== RECORDS FOR PROCESSING ==

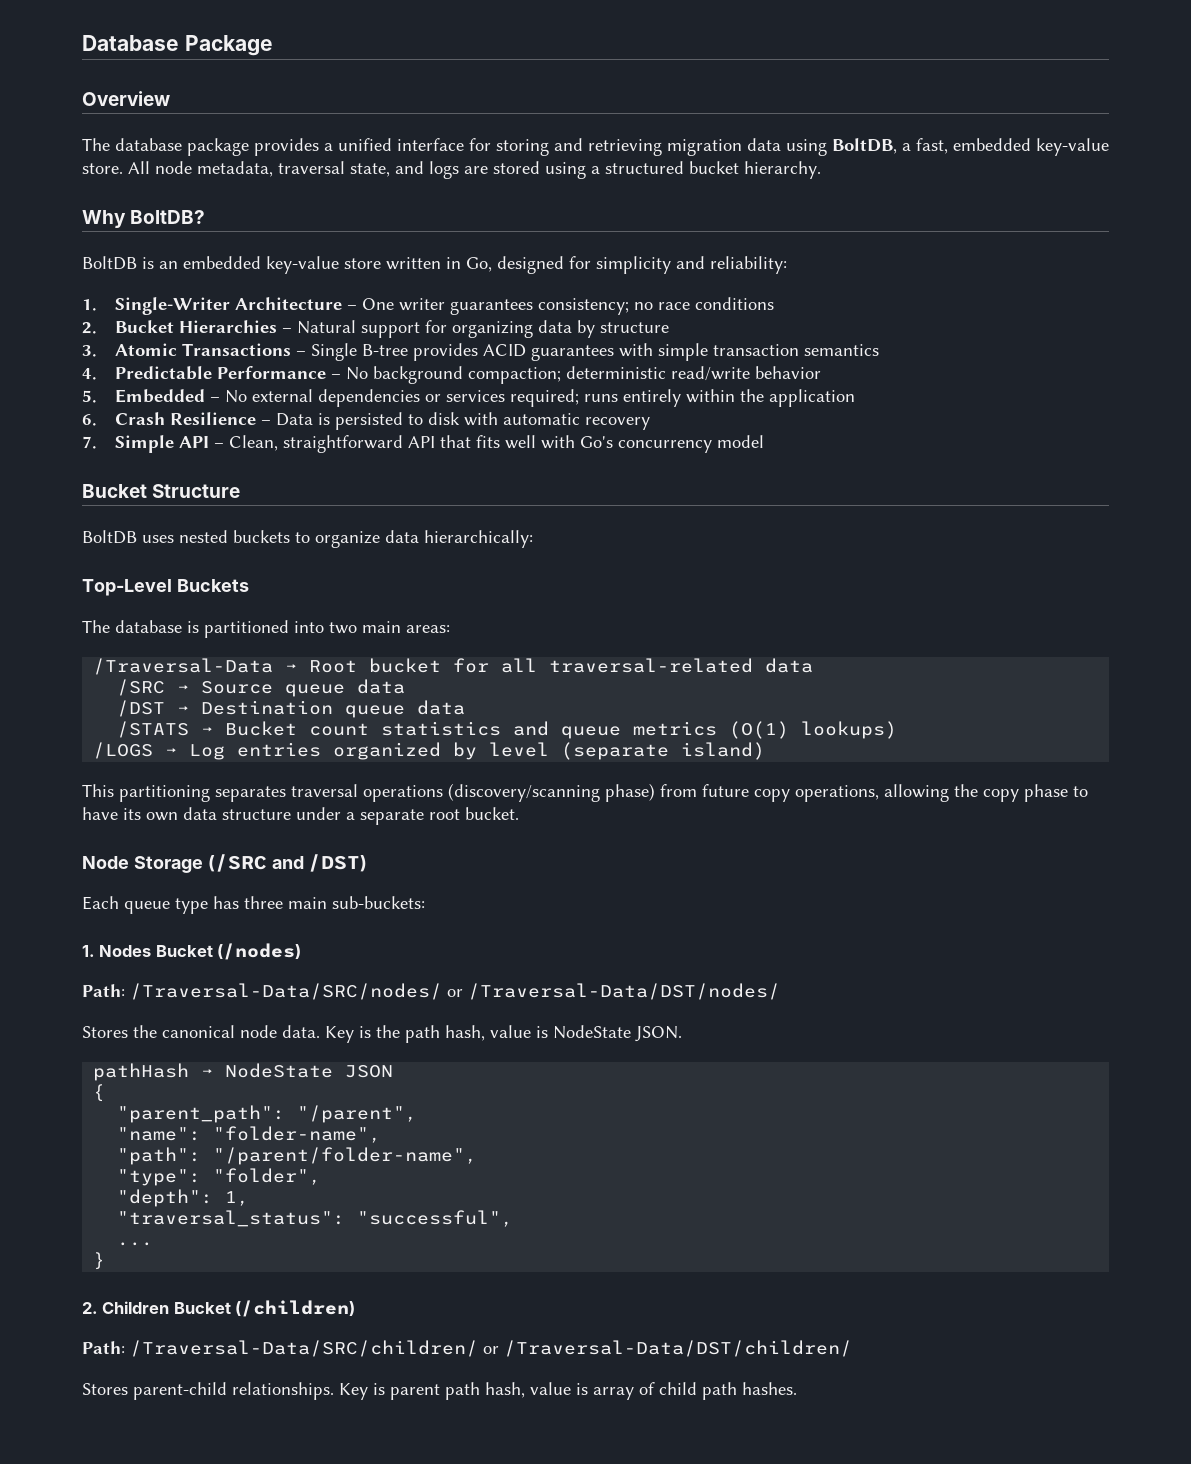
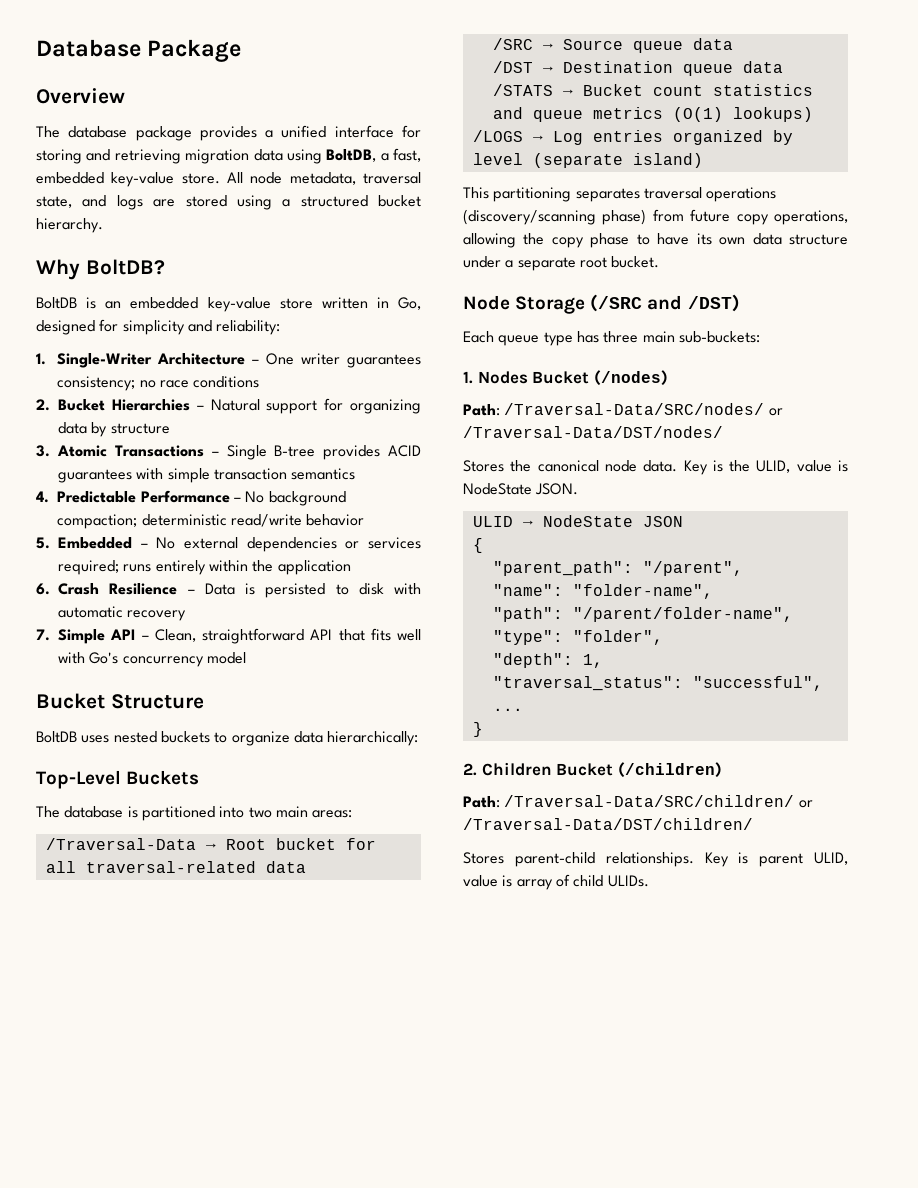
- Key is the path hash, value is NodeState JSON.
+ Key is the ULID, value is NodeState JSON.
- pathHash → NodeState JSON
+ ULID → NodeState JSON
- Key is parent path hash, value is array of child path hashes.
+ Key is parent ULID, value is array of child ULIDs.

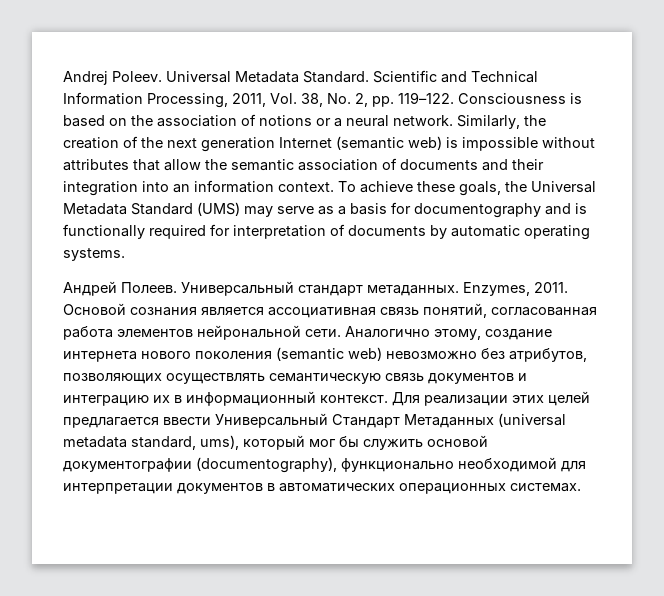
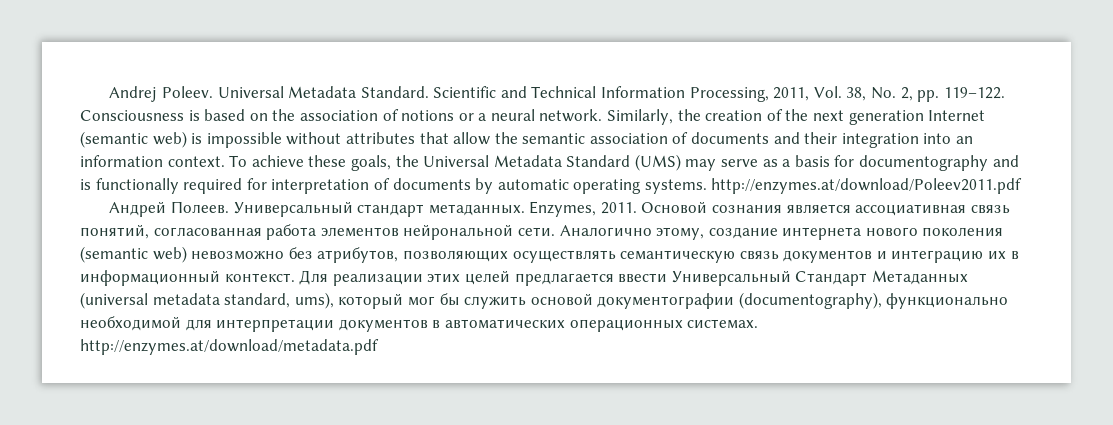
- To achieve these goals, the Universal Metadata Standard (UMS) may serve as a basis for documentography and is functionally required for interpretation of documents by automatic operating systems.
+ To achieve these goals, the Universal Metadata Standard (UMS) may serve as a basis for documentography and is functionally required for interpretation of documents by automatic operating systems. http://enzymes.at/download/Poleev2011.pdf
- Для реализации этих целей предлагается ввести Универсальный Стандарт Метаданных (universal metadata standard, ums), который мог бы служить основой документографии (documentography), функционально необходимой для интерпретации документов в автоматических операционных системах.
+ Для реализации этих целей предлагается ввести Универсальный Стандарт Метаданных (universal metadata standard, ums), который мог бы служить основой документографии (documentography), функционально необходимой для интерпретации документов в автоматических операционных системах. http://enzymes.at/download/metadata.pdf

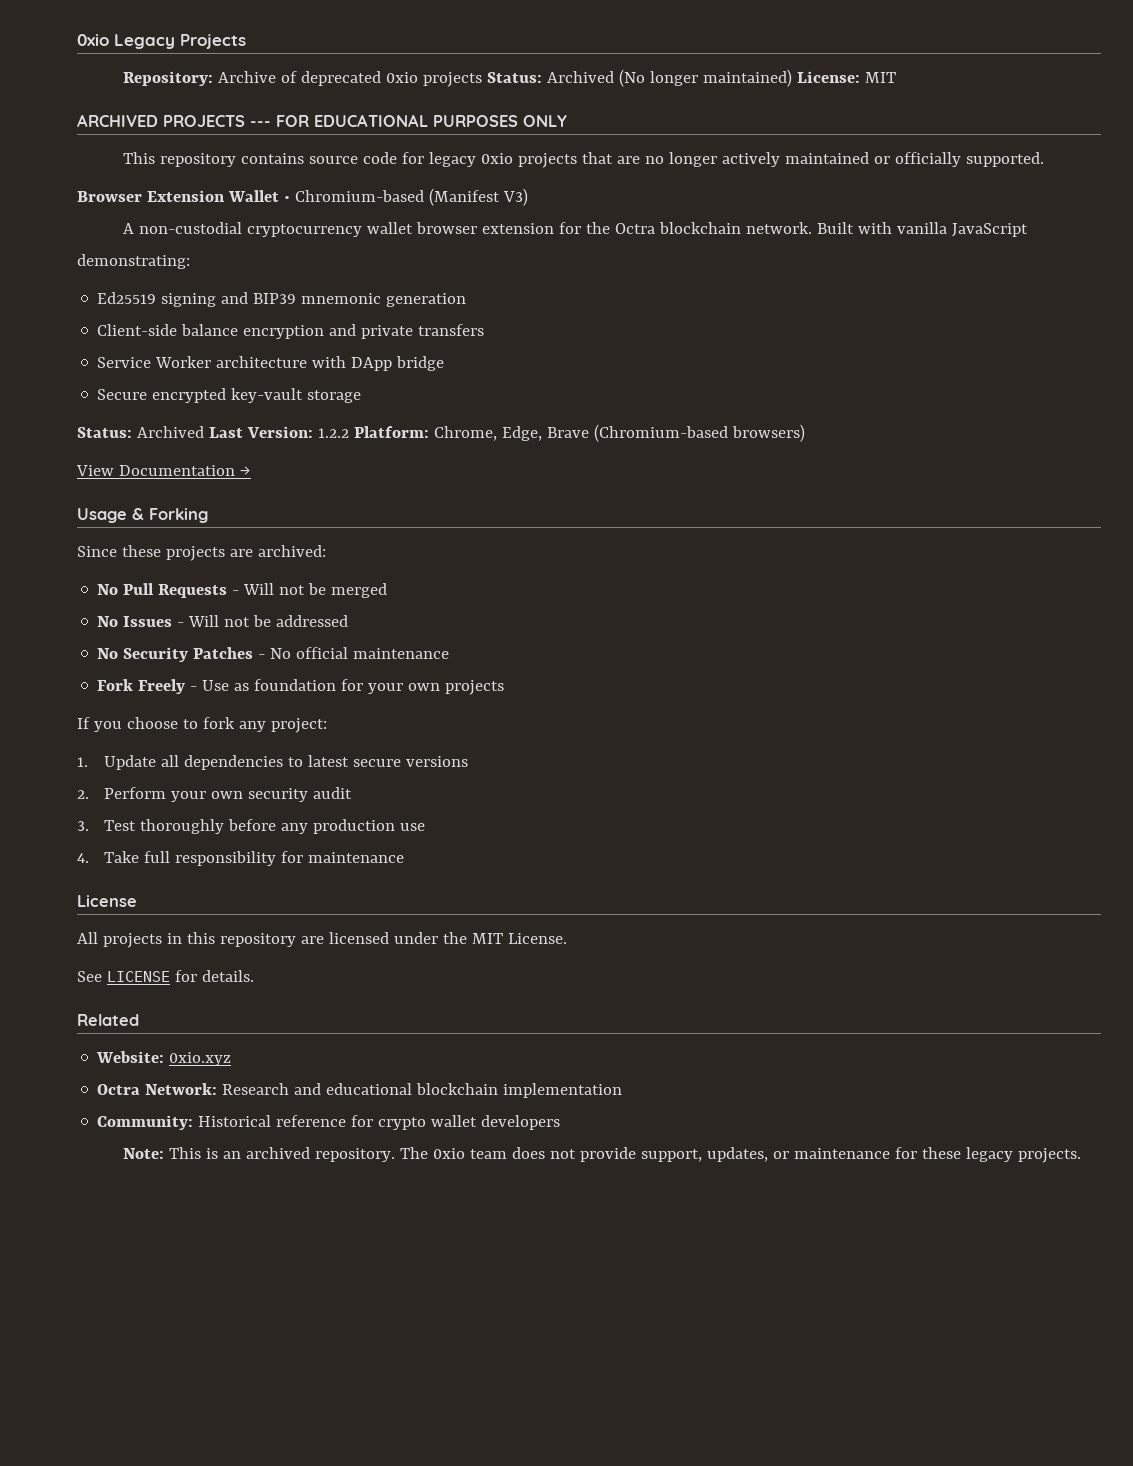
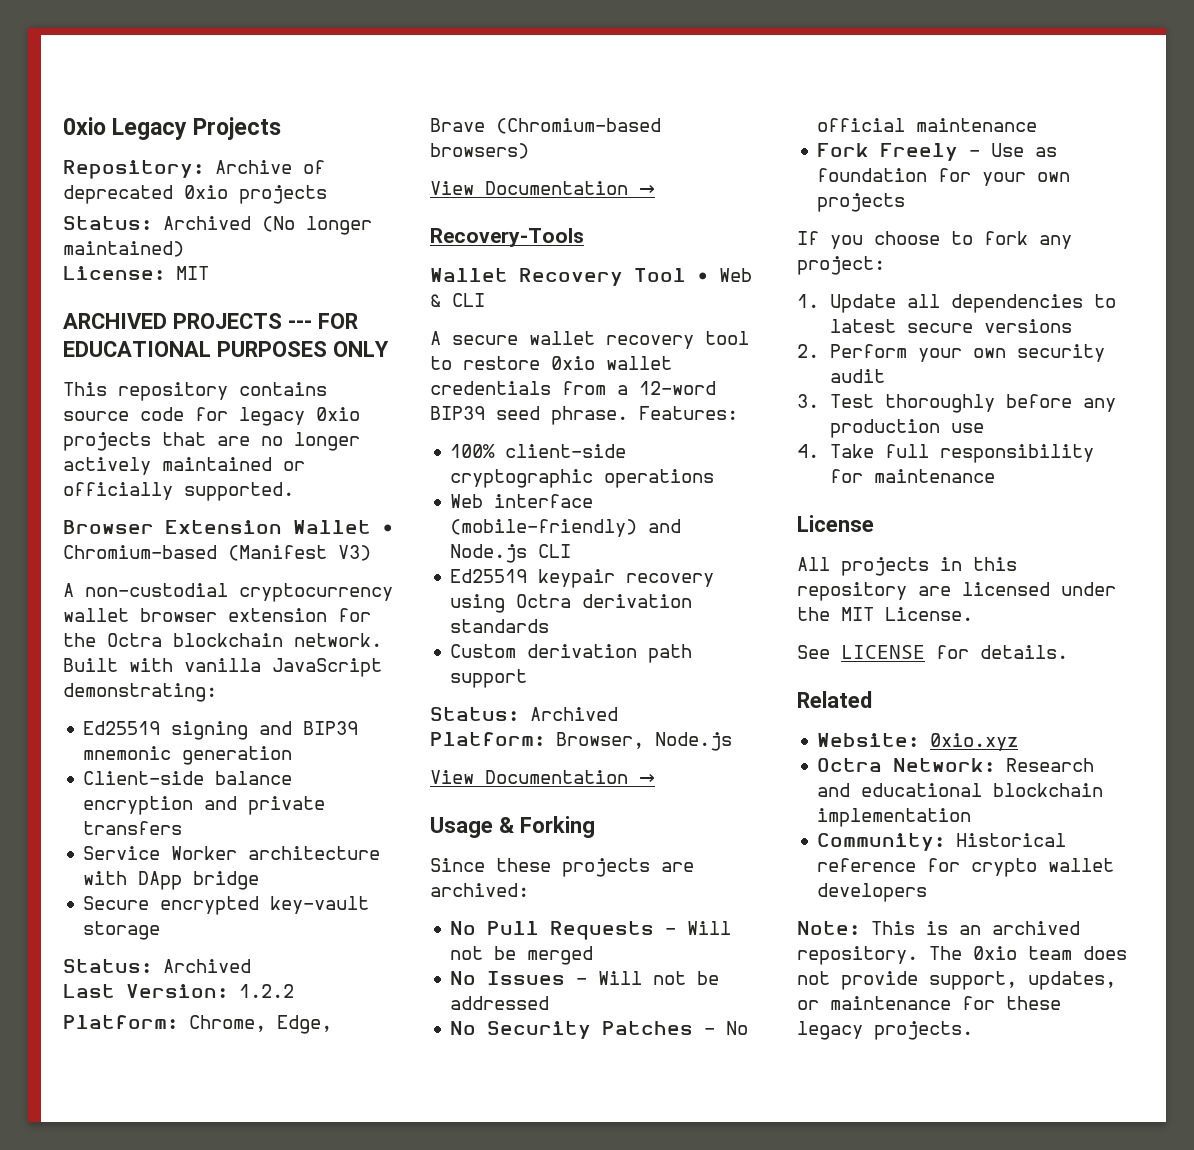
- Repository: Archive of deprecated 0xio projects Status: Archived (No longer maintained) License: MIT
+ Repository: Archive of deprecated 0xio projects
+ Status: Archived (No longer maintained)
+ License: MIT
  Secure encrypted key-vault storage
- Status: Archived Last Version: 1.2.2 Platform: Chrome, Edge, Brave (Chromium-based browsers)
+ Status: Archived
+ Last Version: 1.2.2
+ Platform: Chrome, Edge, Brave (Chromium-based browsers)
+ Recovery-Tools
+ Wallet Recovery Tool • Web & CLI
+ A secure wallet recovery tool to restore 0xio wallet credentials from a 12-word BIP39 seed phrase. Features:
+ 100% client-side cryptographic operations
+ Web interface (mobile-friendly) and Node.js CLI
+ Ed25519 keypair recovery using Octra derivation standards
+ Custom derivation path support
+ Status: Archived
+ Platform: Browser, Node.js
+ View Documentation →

===

▶ [TRY IT] For this task, copy exactly the line with "- Repository: Archive" and the lines that come after it, stopping at the end of the material above.

▶ [ANSWER TO THIS PROBLEM]
- Repository: Archive of deprecated 0xio projects Status: Archived (No longer maintained) License: MIT
+ Repository: Archive of deprecated 0xio projects
+ Status: Archived (No longer maintained)
+ License: MIT
  Secure encrypted key-vault storage
- Status: Archived Last Version: 1.2.2 Platform: Chrome, Edge, Brave (Chromium-based browsers)
+ Status: Archived
+ Last Version: 1.2.2
+ Platform: Chrome, Edge, Brave (Chromium-based browsers)
+ Recovery-Tools
+ Wallet Recovery Tool • Web & CLI
+ A secure wallet recovery tool to restore 0xio wallet credentials from a 12-word BIP39 seed phrase. Features:
+ 100% client-side cryptographic operations
+ Web interface (mobile-friendly) and Node.js CLI
+ Ed25519 keypair recovery using Octra derivation standards
+ Custom derivation path support
+ Status: Archived
+ Platform: Browser, Node.js
+ View Documentation →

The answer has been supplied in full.